Work instructions: Transcribe exactly the line in which "Billie Bong 420" occurs, plus every line that comes after it up to the end of the entries.
□ □ □ □ □ □ □
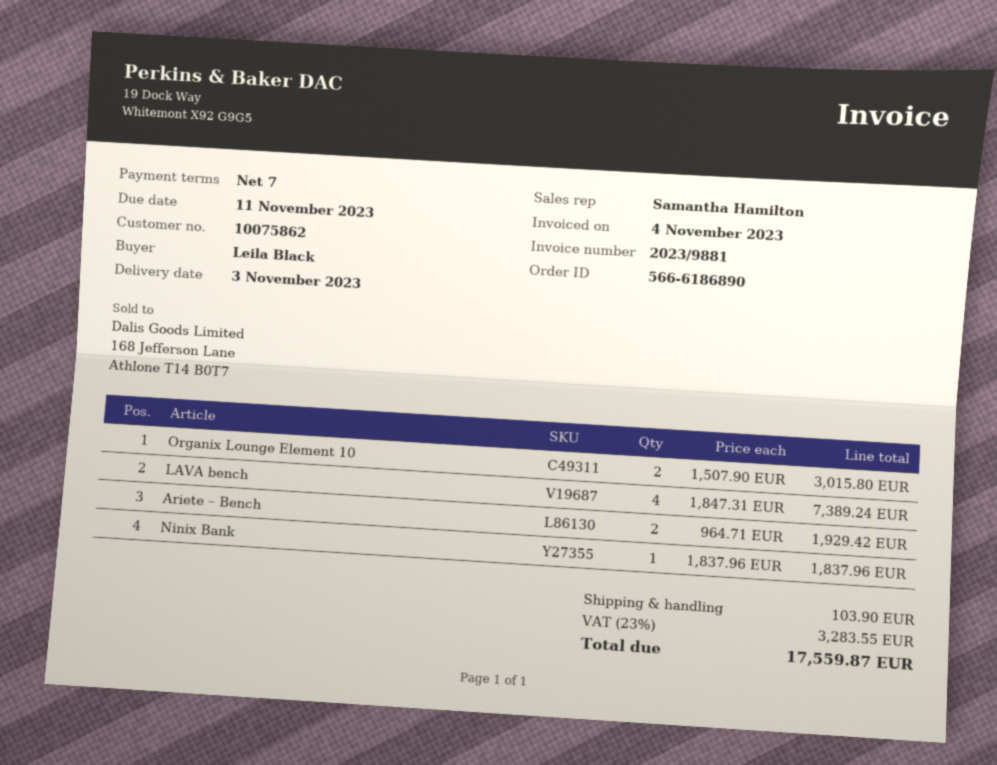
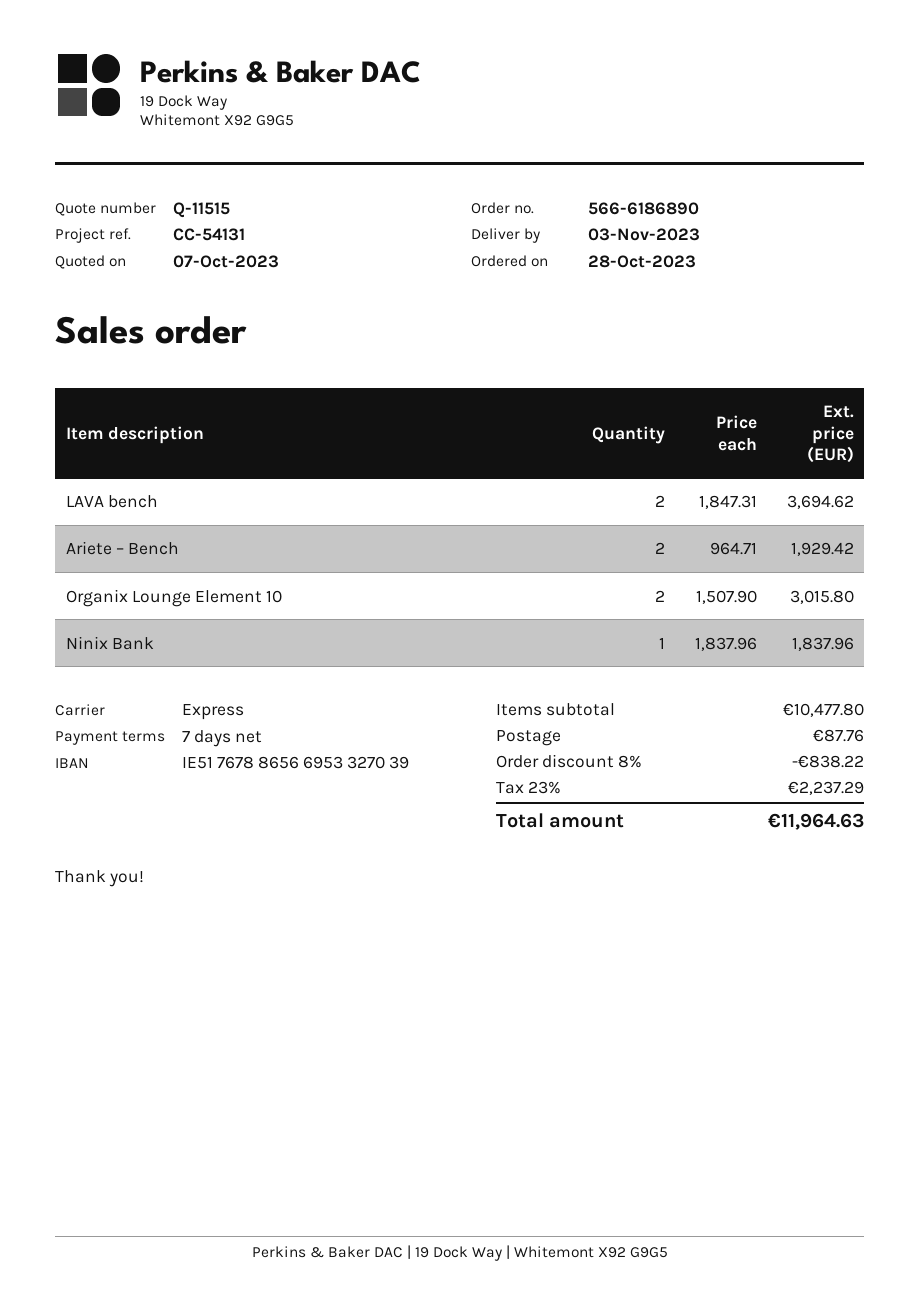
LAVA bench: 4 x 1847.31 = 7389.24 -> 2 x 1847.31 = 3694.62
discount: none -> 8% = 838.22
shipping: 103.90 -> 87.76
tax: 23% = 3283.55 -> 23% = 2237.29
total: 17559.87 -> 11964.63

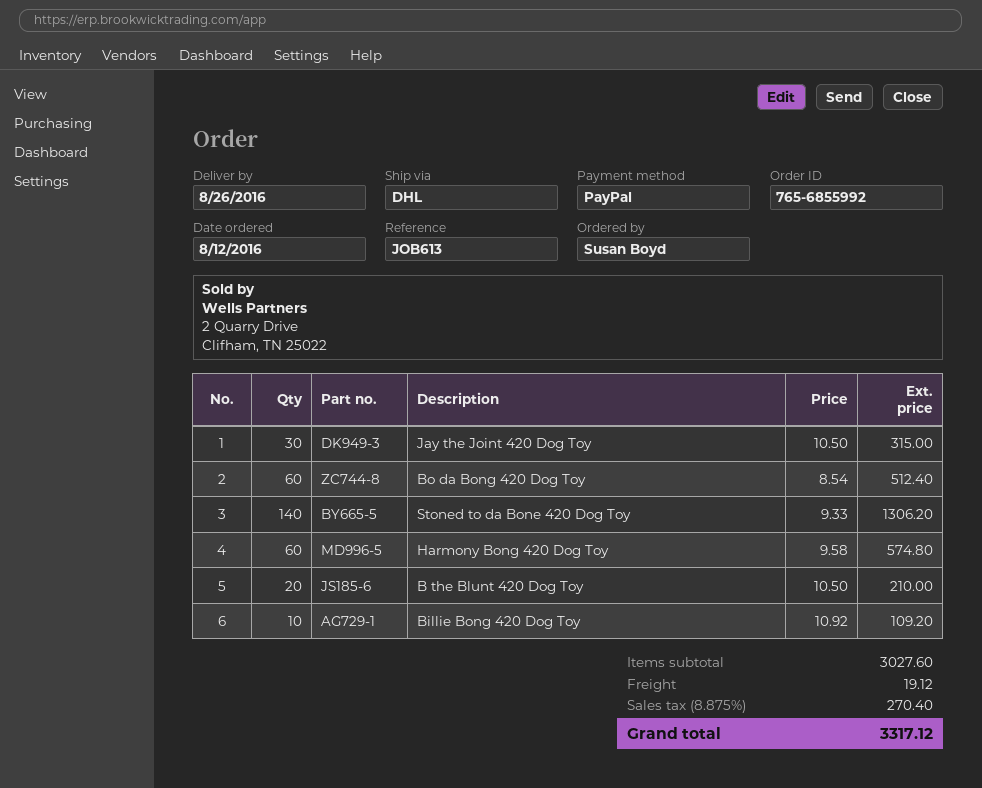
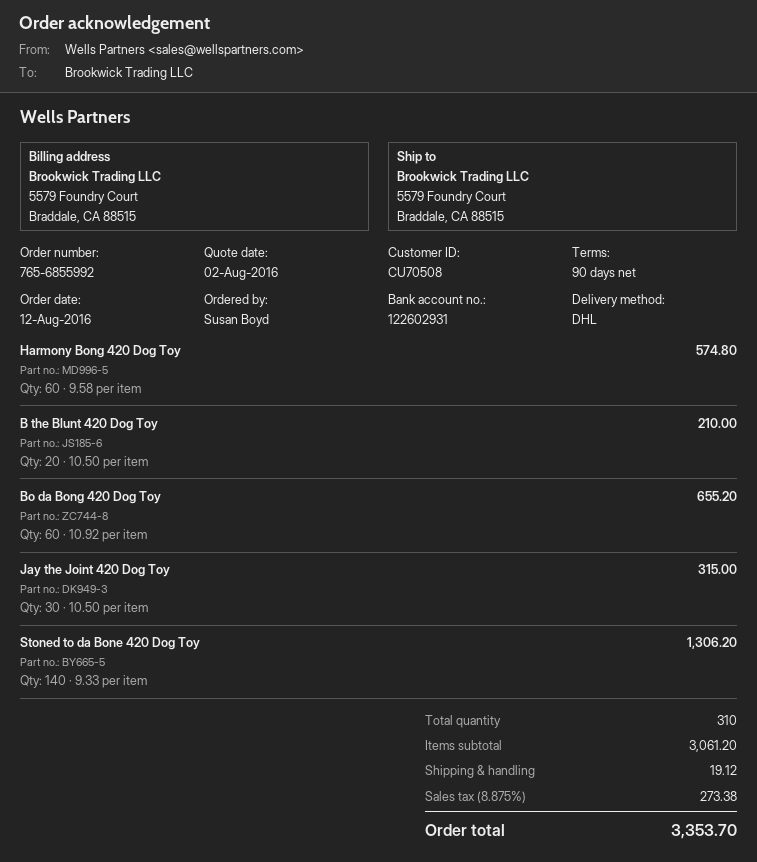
Bo da Bong 420 Dog Toy: 60 x 8.54 = 512.40 -> 60 x 10.92 = 655.20
Billie Bong 420 Dog Toy: 10 x 10.92 = 109.20 -> none
subtotal: 3027.60 -> 3061.20
tax: 8.875% = 270.40 -> 8.875% = 273.38
total: 3317.12 -> 3353.70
□ □ □ □ □ □ □
Expected output:
Billie Bong 420 Dog Toy: 10 x 10.92 = 109.20 -> none
subtotal: 3027.60 -> 3061.20
tax: 8.875% = 270.40 -> 8.875% = 273.38
total: 3317.12 -> 3353.70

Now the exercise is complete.